___ DATASET EXTRACT

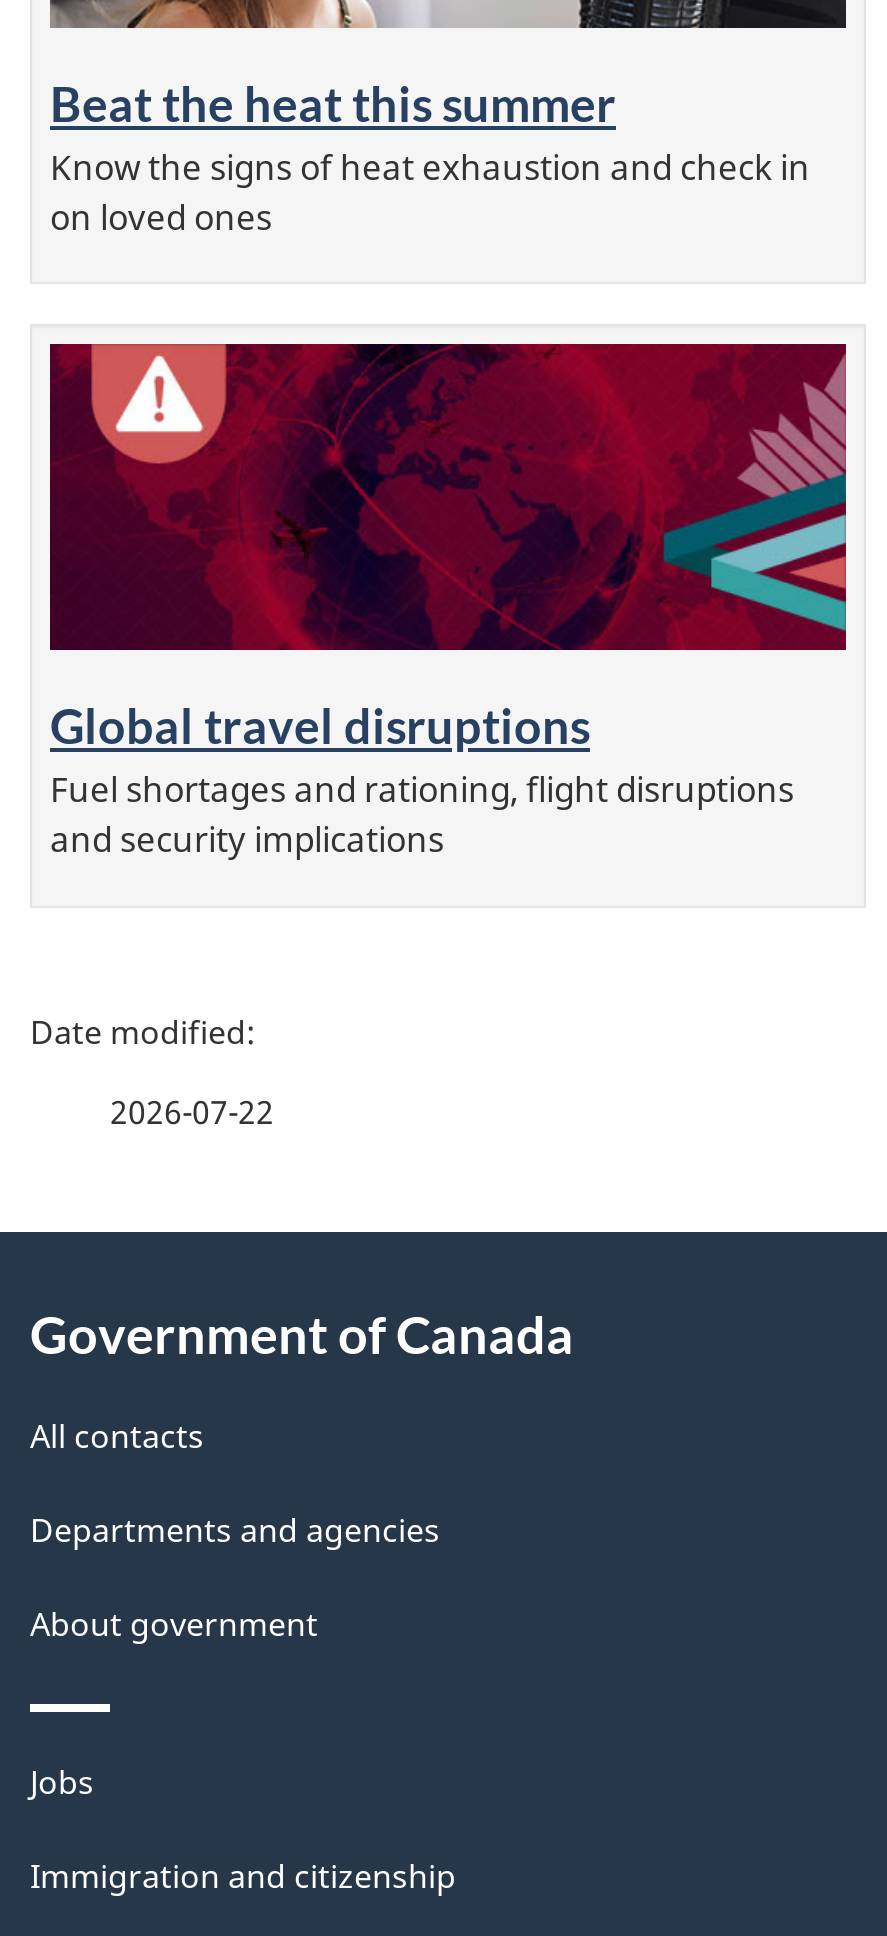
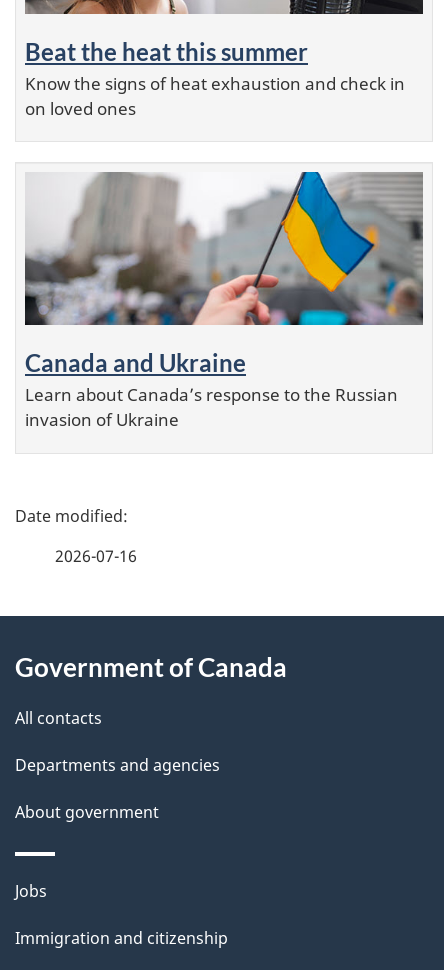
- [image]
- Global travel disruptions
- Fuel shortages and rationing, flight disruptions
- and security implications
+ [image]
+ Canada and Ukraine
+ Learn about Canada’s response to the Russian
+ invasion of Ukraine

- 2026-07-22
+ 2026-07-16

______
___ DATASET EXTRACT

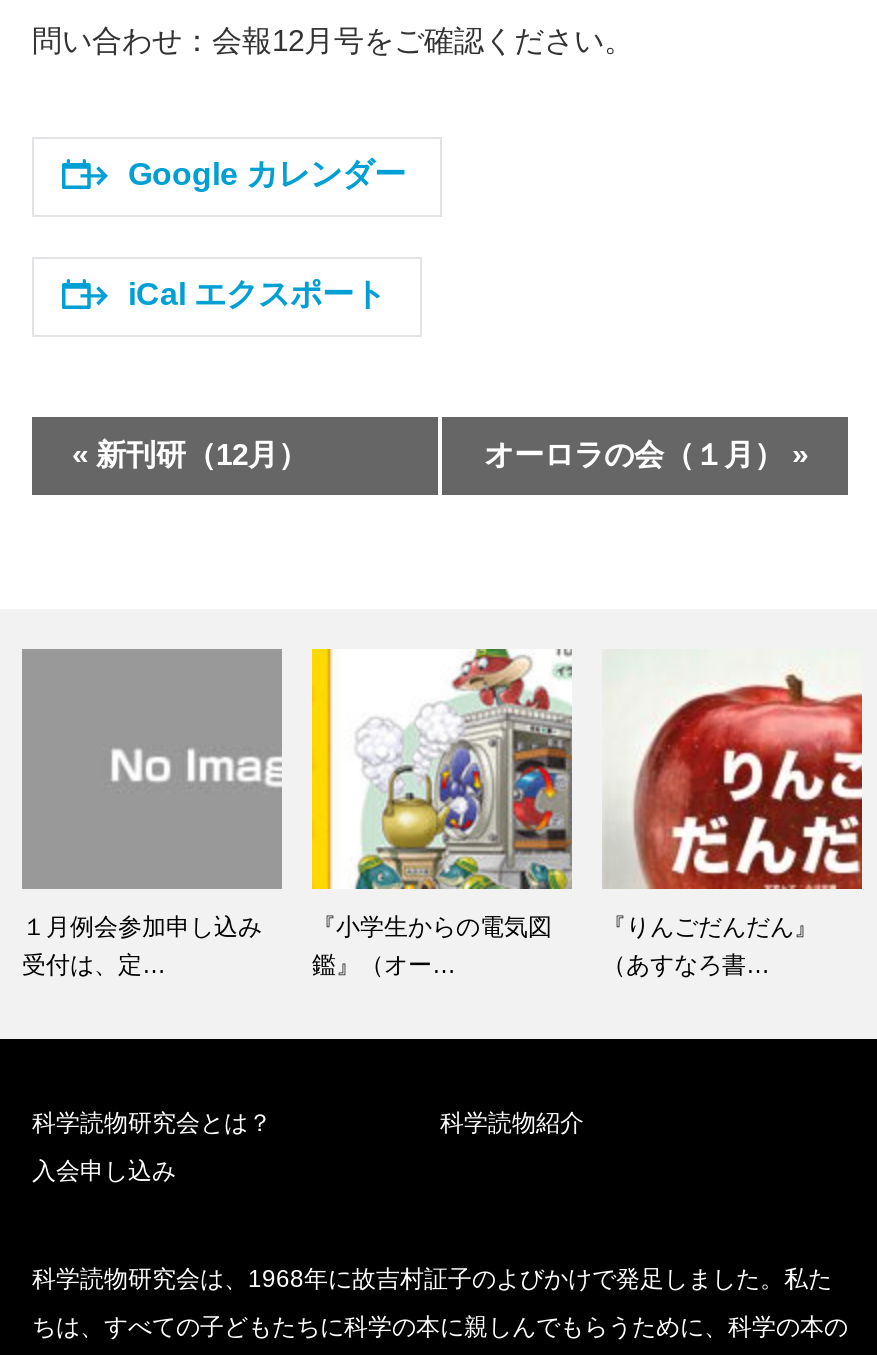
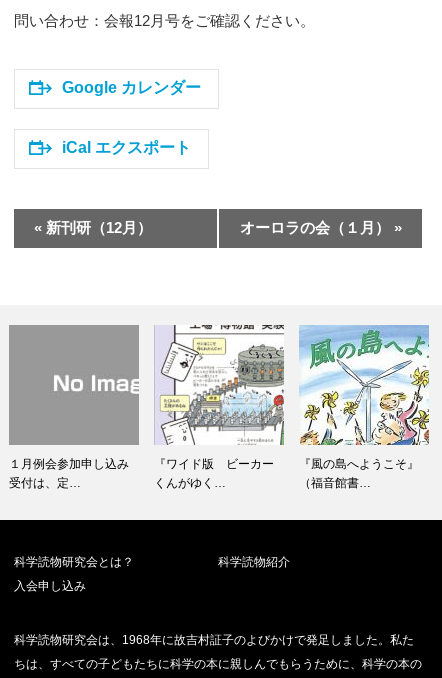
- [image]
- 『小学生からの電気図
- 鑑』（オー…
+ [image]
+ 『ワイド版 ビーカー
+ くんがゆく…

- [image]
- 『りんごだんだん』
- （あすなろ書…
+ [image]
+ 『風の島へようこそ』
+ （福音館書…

______
___ DATASET EXTRACT

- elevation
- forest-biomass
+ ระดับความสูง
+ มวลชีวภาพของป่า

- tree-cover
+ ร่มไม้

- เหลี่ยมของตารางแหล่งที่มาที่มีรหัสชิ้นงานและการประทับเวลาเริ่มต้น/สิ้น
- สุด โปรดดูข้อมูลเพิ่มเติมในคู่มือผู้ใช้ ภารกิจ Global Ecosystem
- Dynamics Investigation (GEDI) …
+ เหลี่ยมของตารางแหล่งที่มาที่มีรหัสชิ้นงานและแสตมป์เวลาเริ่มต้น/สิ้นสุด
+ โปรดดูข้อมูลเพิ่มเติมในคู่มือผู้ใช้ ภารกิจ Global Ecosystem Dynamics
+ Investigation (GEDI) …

______

• WHAT TO PRODUCE:
In the preceding records, how many lines include the word "Canada"? Reply with the number only.

• SOLUTION FOR THIS EXERCISE:
2